Viene fatto notare come anche in altri passi si riscontri una sorprendente concordanza di
insegnamenti tra Vangelo e Corano, ad esempio quando il testo islamico invita gli uomini a
non vanificare la carità fatta al povero con modi altezzosi o con l’esibizione del gesto.
Capitolo III°
Il capitolo III° riguarda le parabole del profeta.
Maometto unì la missione profetica alla funzione di giudice. Il Corano parla di ciò che deve
fare il buon musulmano ma non ne specifica le modalità. Sorse quindi una scienza
teologica che raccolse i “Detti” del Profeta, le sue azioni e quelle delle persone a lui vicine.
Questi racconti costituiscono la “Sunna” (la via).
Maometto fu il primo “Califfo”. Nel 680, per una questione di successione del Califfato,
avvenne la divisione tra Sunniti e Sciiti. I Sunniti accettarono la Sunna, gli Sciiti la
rifiutarono. Negli anni la divisione si rafforzò soprattutto sul piano culturale in quanto gli
Iraniani si consideravano eredi di grandi civiltà mentre reputavano gli abitanti della
penisola arabica sprovvisti di tradizione culturale rilevante.
I Detti sono raccolti in sei opere scritte dai più eminenti teologi del primo periodo dell’Islam.
E’ importante la distinzione tra i Detti e il Corano, distinzione resa evidente anche dal
divario di contenuto.
Anche qui comunque troviamo sorprendenti analogie con le parole dell’Antico
Testamento, del Vangelo, dei Canoni Buddisti, del Granth Mahal Sahib, dei Sikhe i Detti
sacri dei Jainisti.
Capitolo IV°
I Sufi sono i mistici dell’Islam e sono suddivisi in Ordini.
Secondo l’autore è auspicabile che il Sufismo venga conosciuto dai non musulmani ma
anche all’interno dello stesso mondo islamico.

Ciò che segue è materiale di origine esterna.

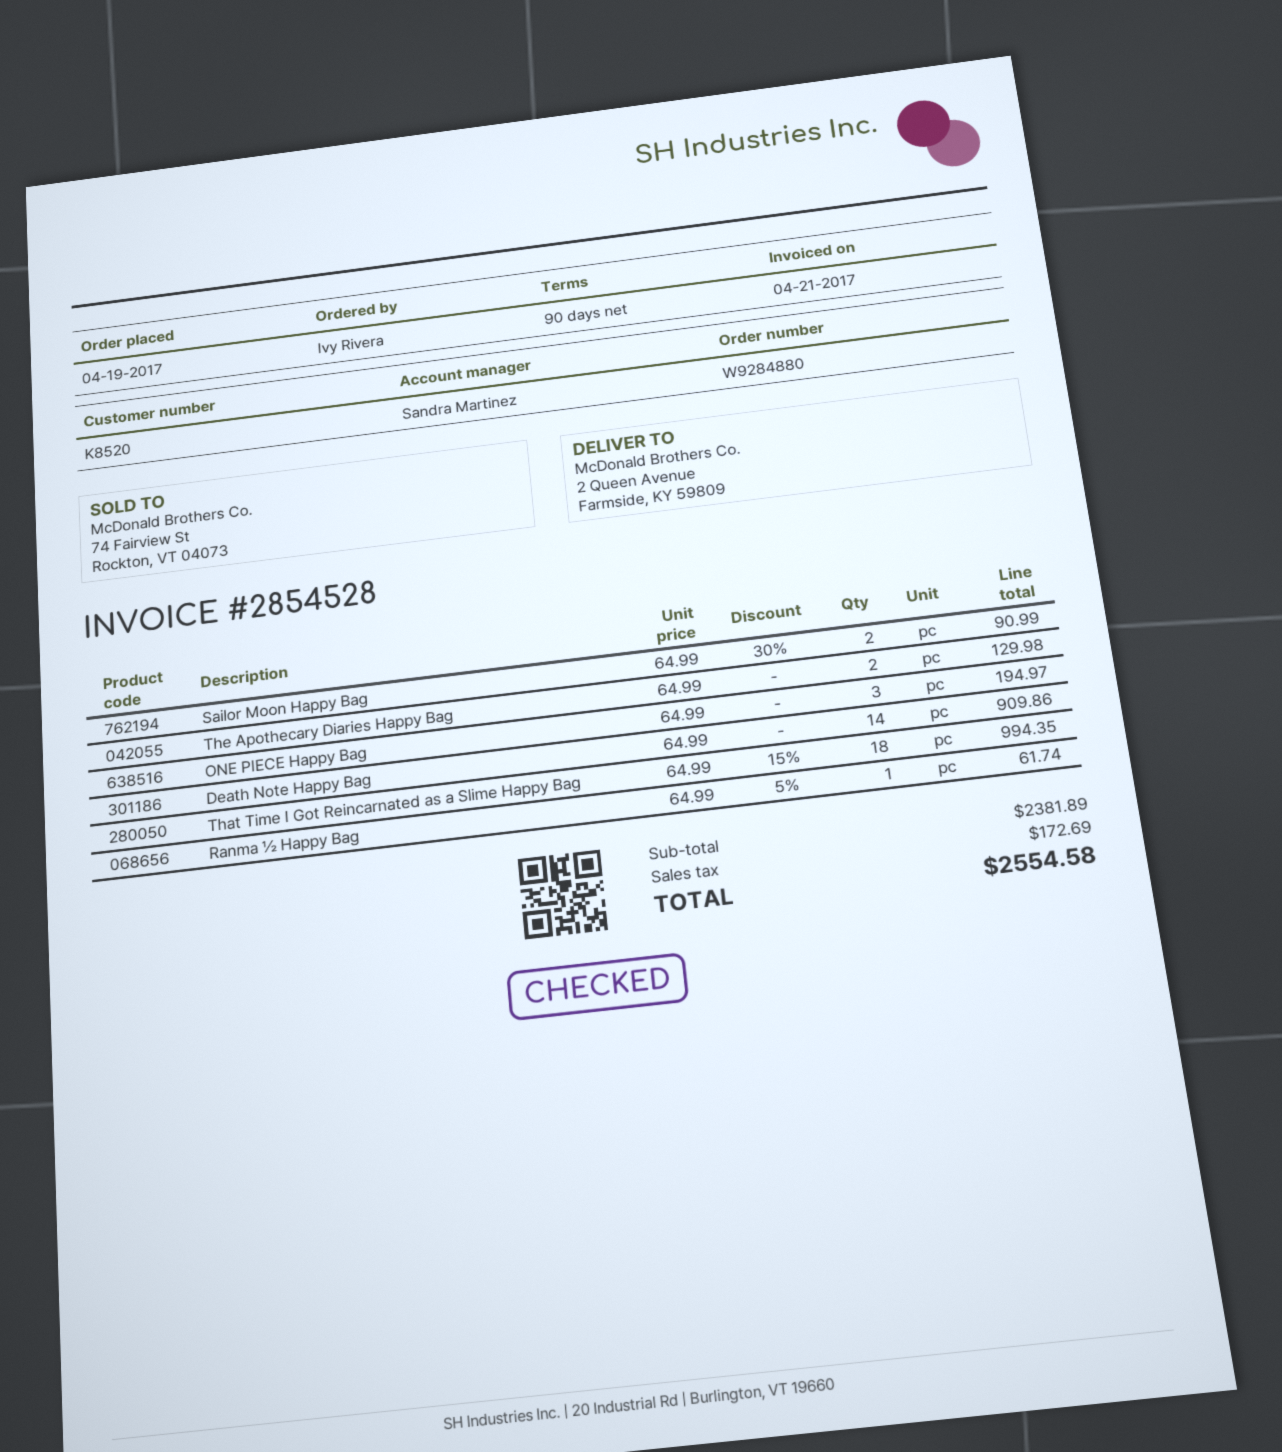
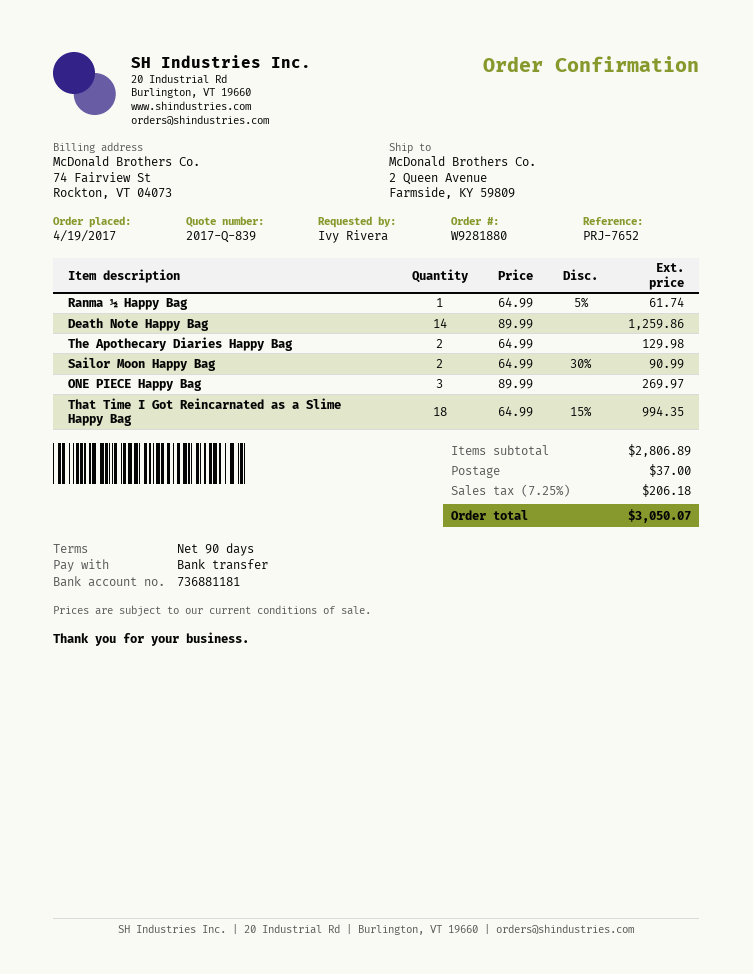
order number: W9284880 -> W9281880
ONE PIECE Happy Bag: 3 x 64.99 = 194.97 -> 3 x 89.99 = 269.97
Death Note Happy Bag: 14 x 64.99 = 909.86 -> 14 x 89.99 = 1259.86
subtotal: 2381.89 -> 2806.89
shipping: none -> 37.00
tax: 172.69 -> 206.18
total: 2554.58 -> 3050.07

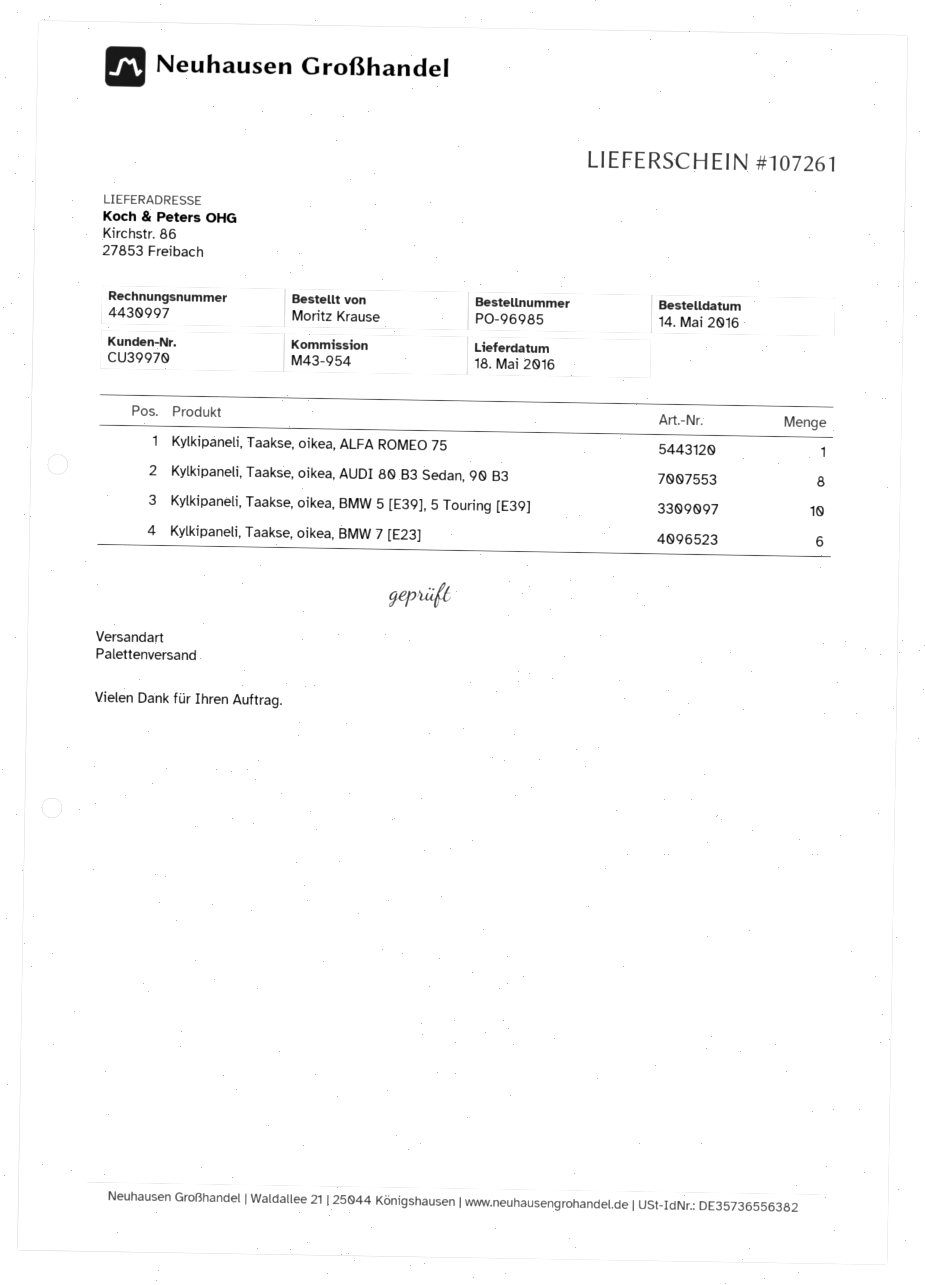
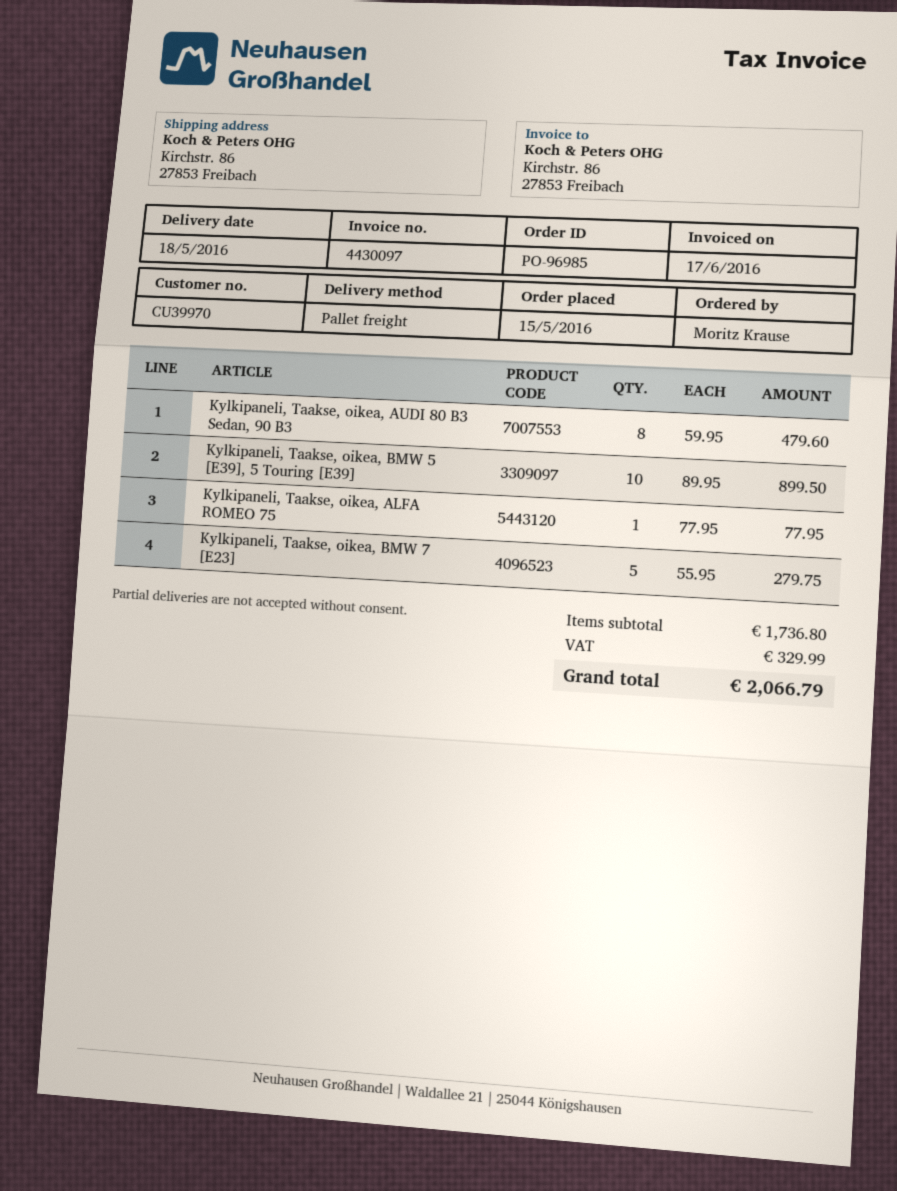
order date: 2016-05-14 -> 2016-05-15
invoice number: 4430997 -> 4430097
Kylkipaneli, Taakse, oikea, BMW 7 [E23]: 6 -> 5

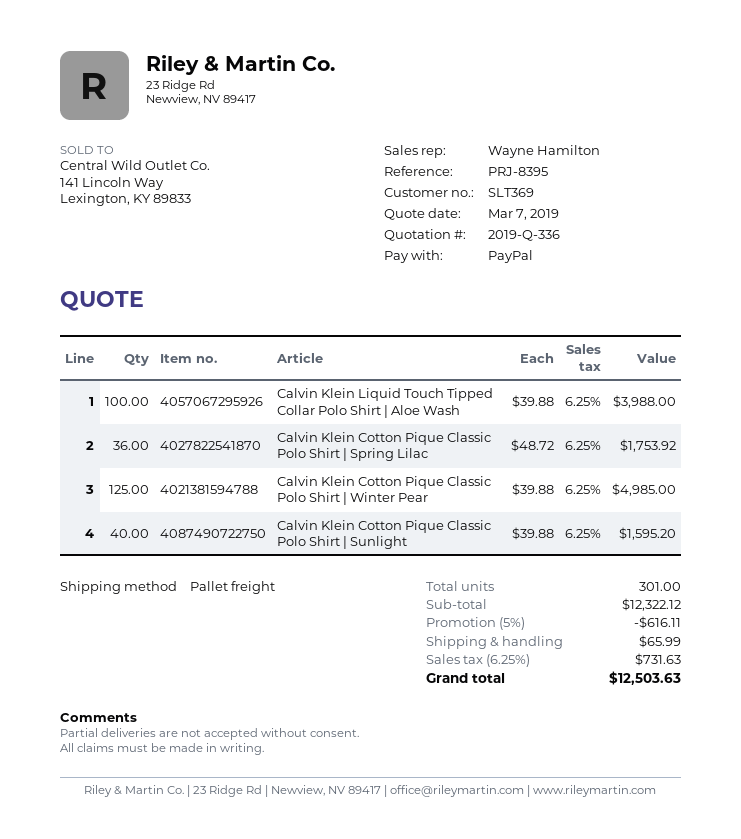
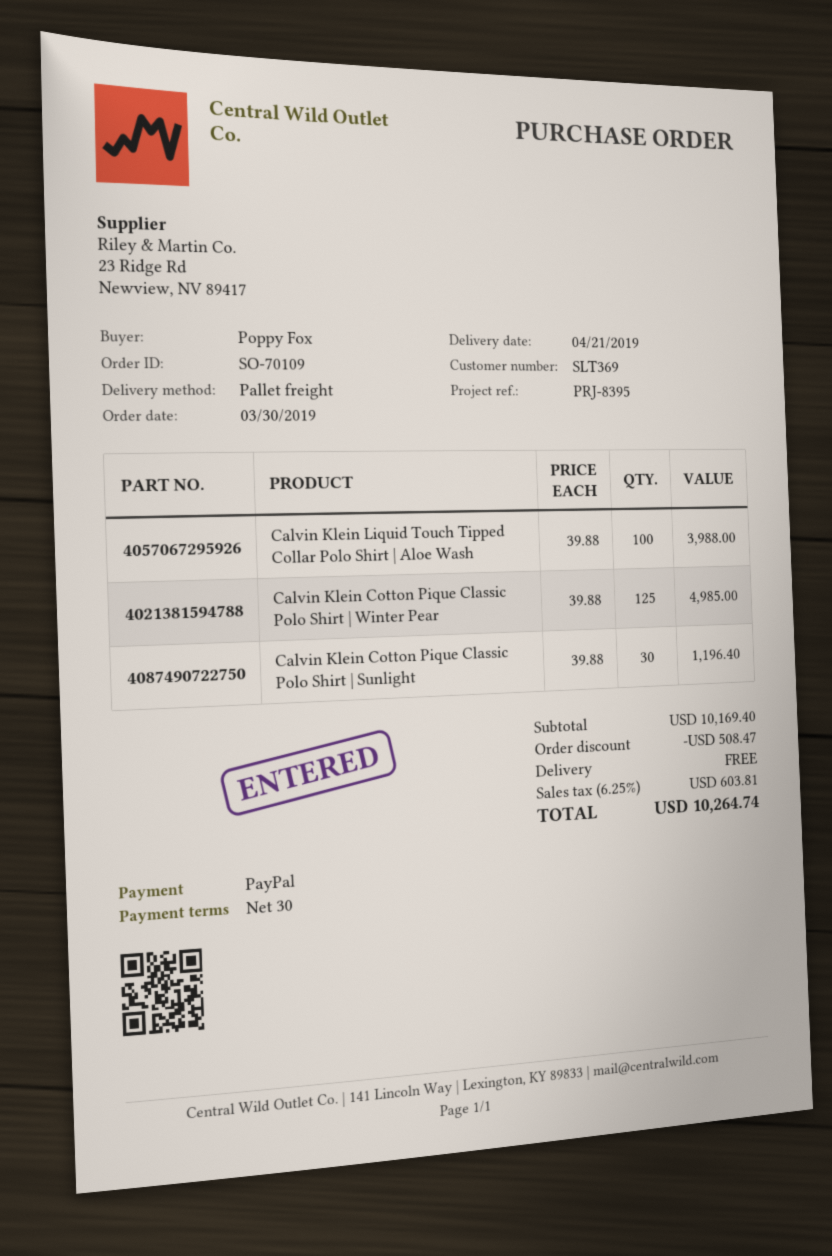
Calvin Klein Cotton Pique Classic Polo Shirt | Spring Lilac: 36 x 48.72 = 1753.92 -> none
Calvin Klein Cotton Pique Classic Polo Shirt | Sunlight: 40 x 39.88 = 1595.20 -> 30 x 39.88 = 1196.40
subtotal: 12322.12 -> 10169.40
discount: 616.11 -> 508.47
shipping: 65.99 -> 0.00
tax: 6.25% = 731.63 -> 6.25% = 603.81
total: 12503.63 -> 10264.74

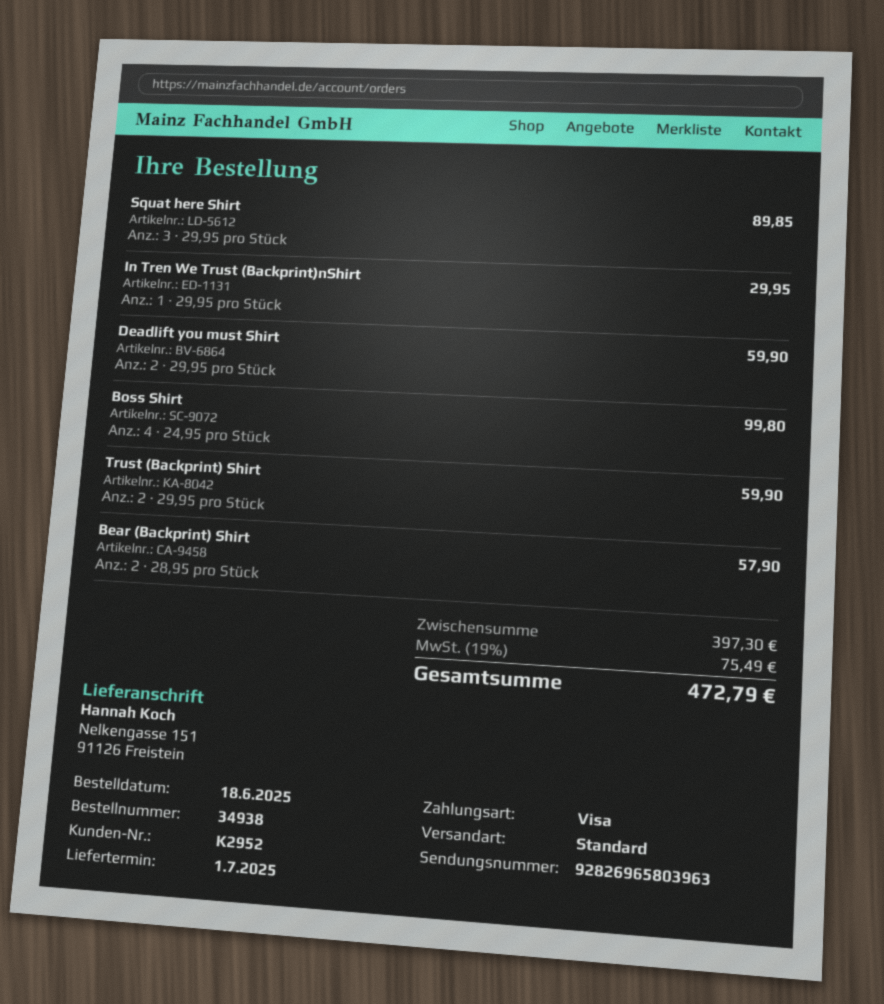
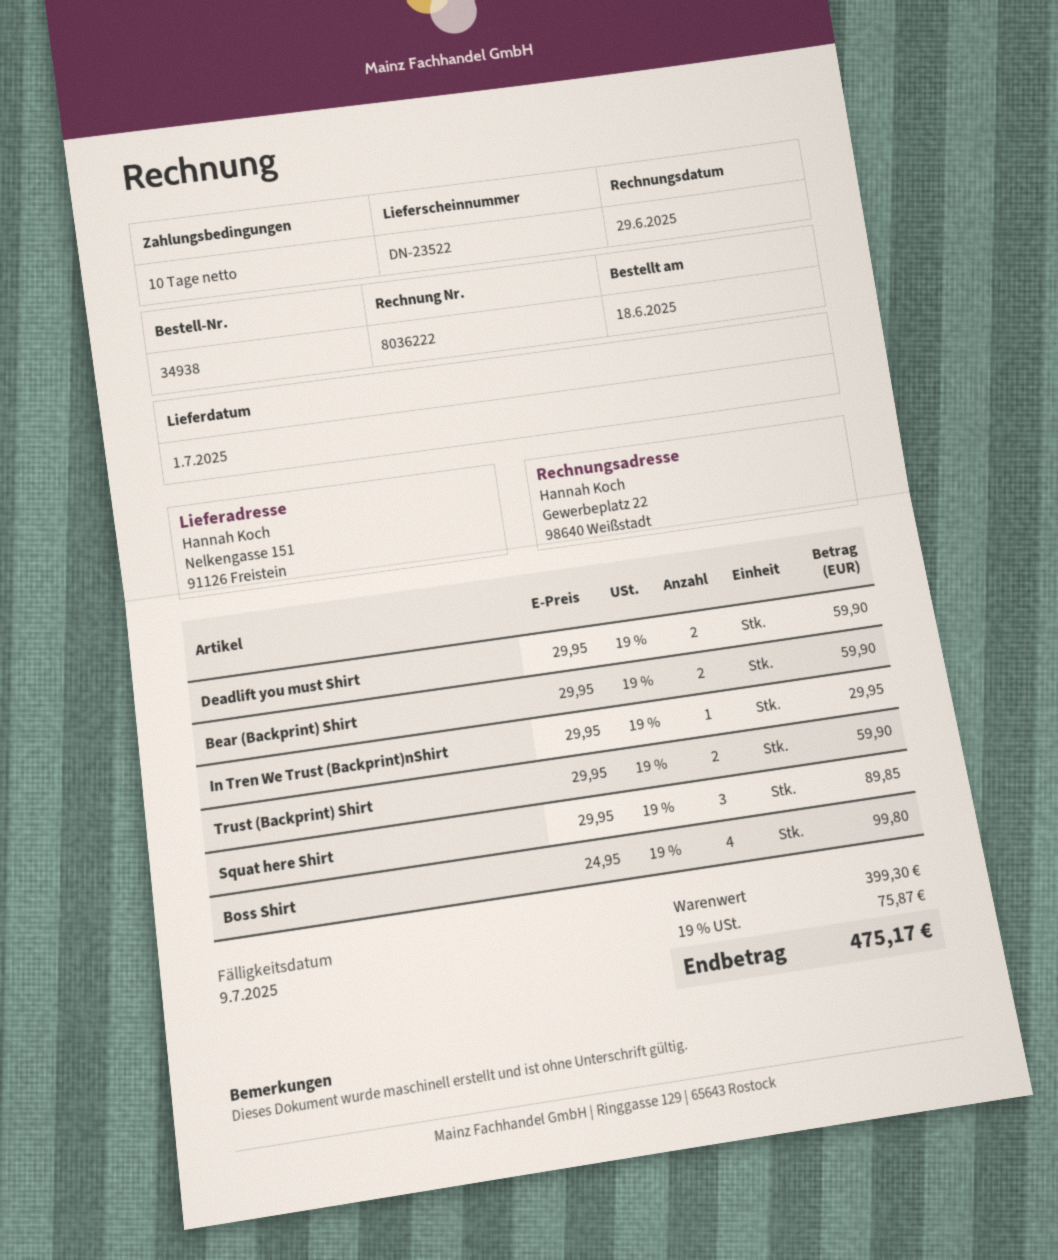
Bear (Backprint) Shirt: 2 x 28.95 = 57.90 -> 2 x 29.95 = 59.90
subtotal: 397.30 -> 399.30
tax: 19% = 75.49 -> 19% = 75.87
total: 472.79 -> 475.17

Nasce in Asia centrale da una progredita
lettura del Corano e viene diffuso dai Turchi in tutto il mondo islamico.
L’etica sufi afferma che la religione non può essere usata come politica: la religione eleva,
la politica corrompe.
Il Sufismo si contraddistingue per la tolleranza che mostra nei confronti di ogni pensiero
diverso dal proprio e per la grande importanza data alle idee di libertà, uguaglianza e
fratellanza universali.
Il Sufismo alle sue origini venne perseguitato da religiosi corrotti o integralisti.
Al Hallaj, uno dei grandi poeti mistici dell’umanità, fu nel 922 vittima di tali persecuzioni.
Il Sufismo è molto legato alla figura di Gesù che è protagonista di una miriade di narrazioni
della tradizione sufi. Attraverso di lui vengono dati molti insegnamenti.
In questo capitolo vengono presentate nel concreto alcune parabole della tradizione sufi.
Capitolo V°
Grandi poeti mistici sufi furono Rumi del XIII° secolo, Nasali dello stesso periodo e, in
tempi più vicini, Al Kader (1800).
Tutti i loro scritti, in cui parabole e similitudini trovano grande spazio, sono tesi a diffondere
pensieri improntati all’amore universale.
I diversi brani presentati nel libro tratti dalle loro opere ce ne danno dimostrazione.